Problem -> Among the entries, which lines carry the string "營收期增率"? Copy every one.

Data for this exercise below:

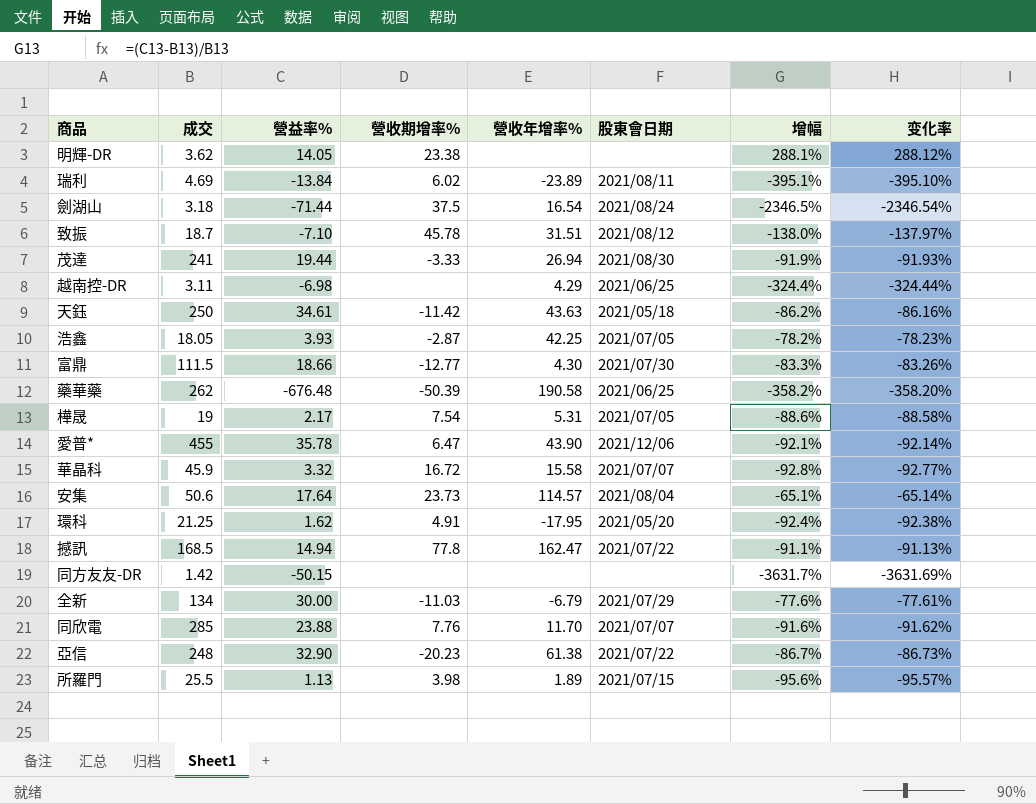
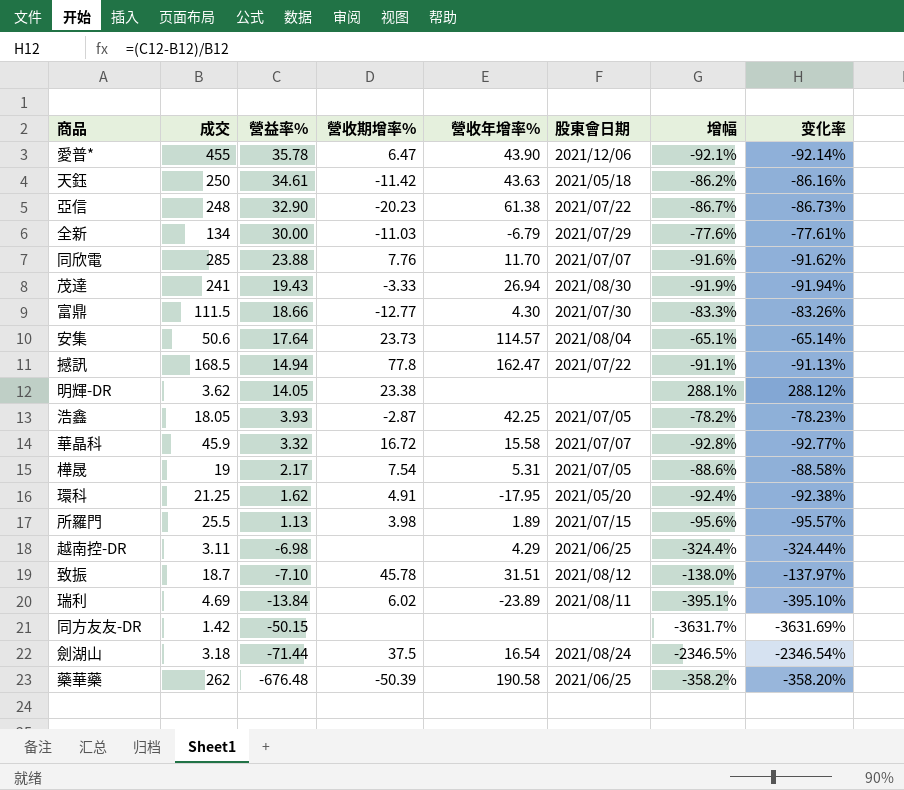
row order: none -> 營益率% descending
茂達 | 營益率%: 19.44 -> 19.43
茂達 | 变化率: -91.93% -> -91.94%

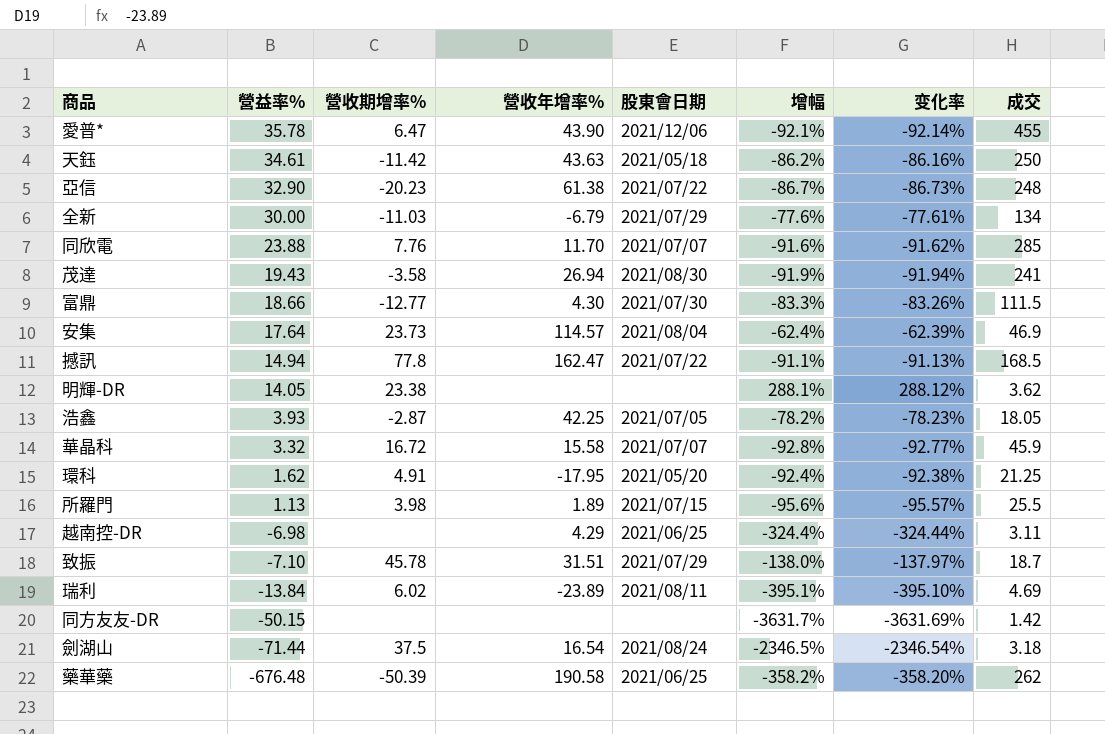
column 成交 | position: 2 -> 8
row 樺晟: 19 | 2.17 | 7.54 | 5.31 | 2021/07/05 | -88.6% | -88.58% -> none
茂達 | 營收期增率%: -3.33 -> -3.58
安集 | 增幅: -65.1% -> -62.4%
安集 | 变化率: -65.14% -> -62.39%
安集 | 成交: 50.6 -> 46.9
致振 | 股東會日期: 2021/08/12 -> 2021/07/29

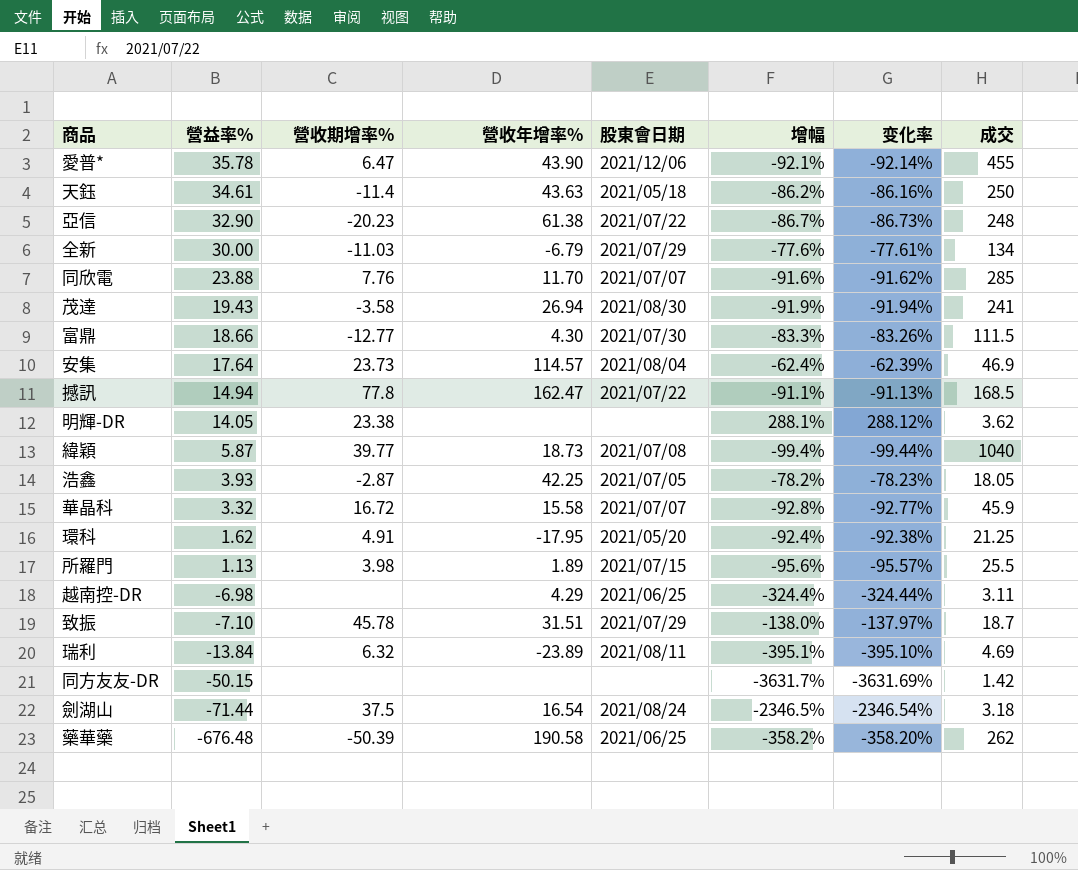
天鈺 | 營收期增率%: -11.42 -> -11.4
row 緯穎: none -> 5.87 | 39.77 | 18.73 | 2021/07/08 | -99.4% | -99.44% | 1040
瑞利 | 營收期增率%: 6.02 -> 6.32

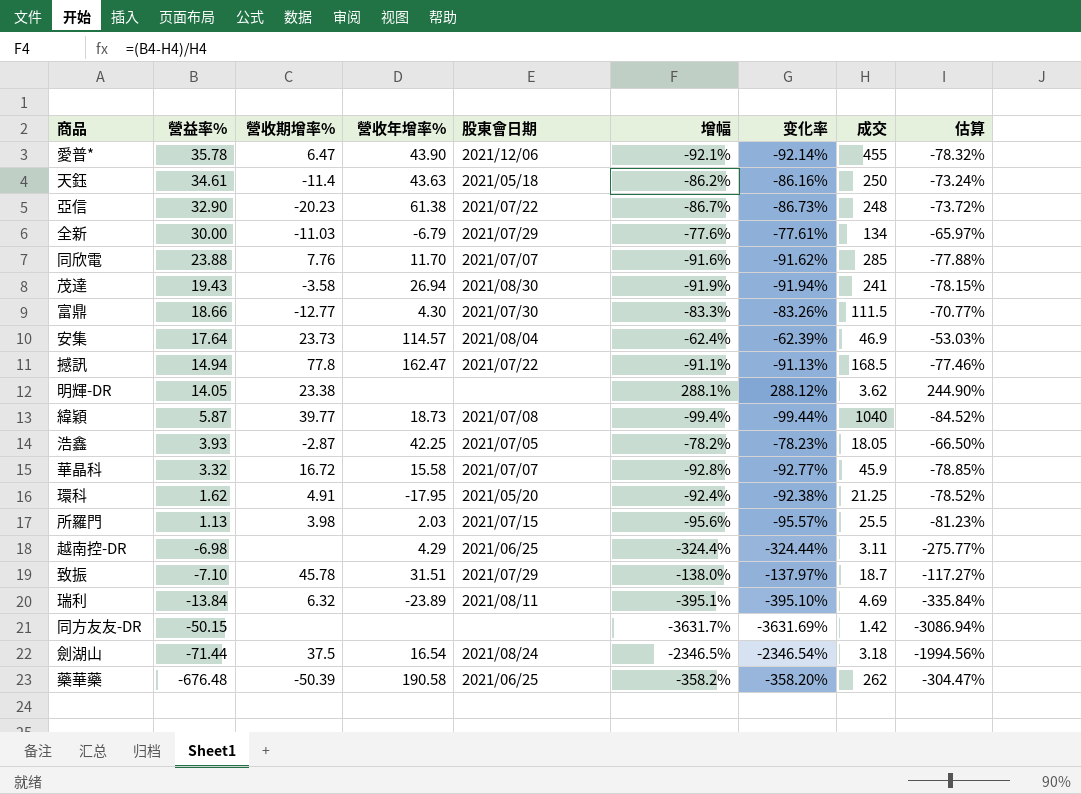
column 估算 | formula: none -> [变化率] * 0.85
所羅門 | 營收年增率%: 1.89 -> 2.03

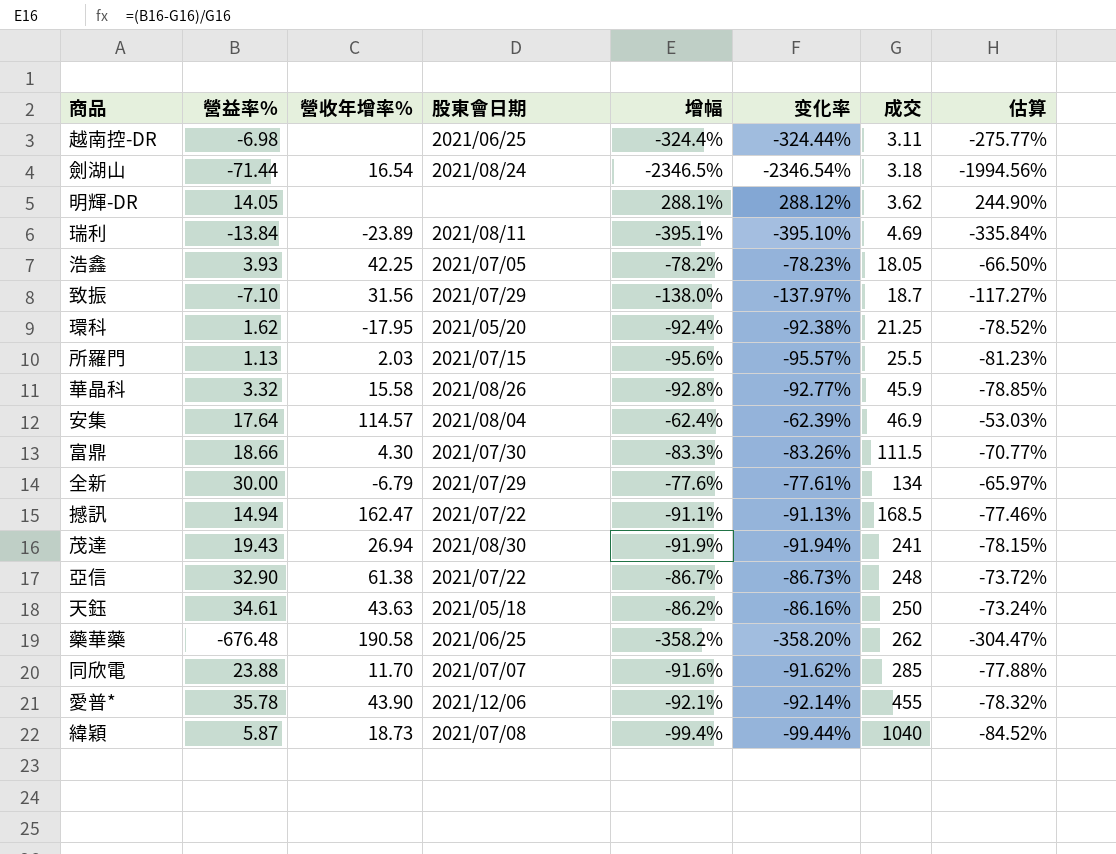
row order: 營益率% descending -> 成交 ascending
column 營收期增率% | position: 3 -> none
row 同方友友-DR: -50.15 | none | none | none | -3631.7% | -3631.69% | 1.42 | -3086.94% -> none
越南控-DR | 營收年增率%: 4.29 -> none
致振 | 營收年增率%: 31.51 -> 31.56
華晶科 | 股東會日期: 2021/07/07 -> 2021/08/26

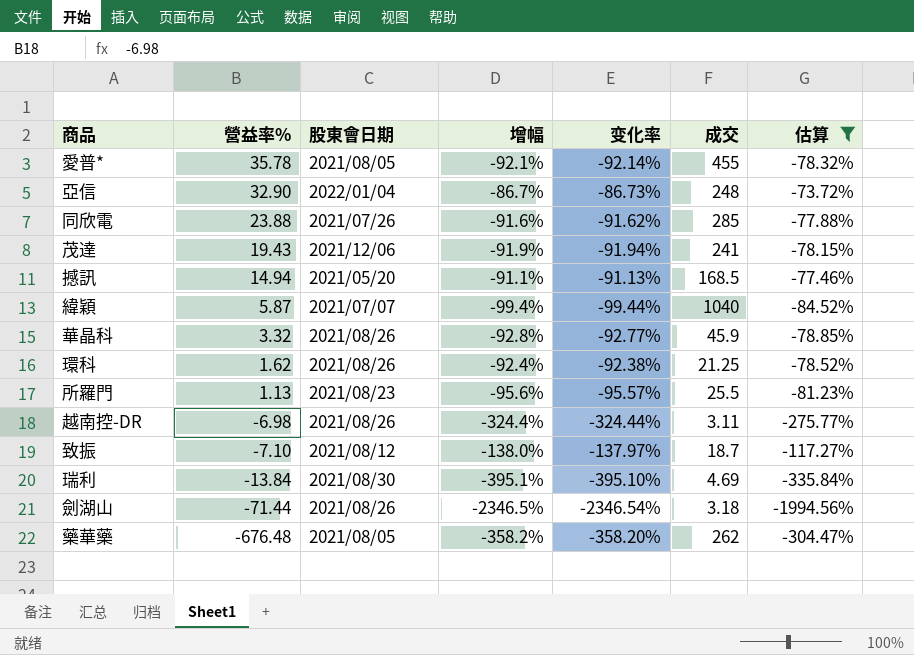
filter: none -> 估算 <= -73.72%
row order: 成交 ascending -> 營益率% descending
column 營收年增率% | position: 3 -> none
愛普* | 股東會日期: 2021/12/06 -> 2021/08/05
亞信 | 股東會日期: 2021/07/22 -> 2022/01/04
同欣電 | 股東會日期: 2021/07/07 -> 2021/07/26
茂達 | 股東會日期: 2021/08/30 -> 2021/12/06
撼訊 | 股東會日期: 2021/07/22 -> 2021/05/20
緯穎 | 股東會日期: 2021/07/08 -> 2021/07/07
環科 | 股東會日期: 2021/05/20 -> 2021/08/26
所羅門 | 股東會日期: 2021/07/15 -> 2021/08/23
越南控-DR | 股東會日期: 2021/06/25 -> 2021/08/26
致振 | 股東會日期: 2021/07/29 -> 2021/08/12
瑞利 | 股東會日期: 2021/08/11 -> 2021/08/30
劍湖山 | 股東會日期: 2021/08/24 -> 2021/08/26
藥華藥 | 股東會日期: 2021/06/25 -> 2021/08/05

End of Data for this exercise.

Written solution ->
茂達 | 營收期增率%: -3.33 -> -3.58
天鈺 | 營收期增率%: -11.42 -> -11.4
瑞利 | 營收期增率%: 6.02 -> 6.32
column 營收期增率% | position: 3 -> none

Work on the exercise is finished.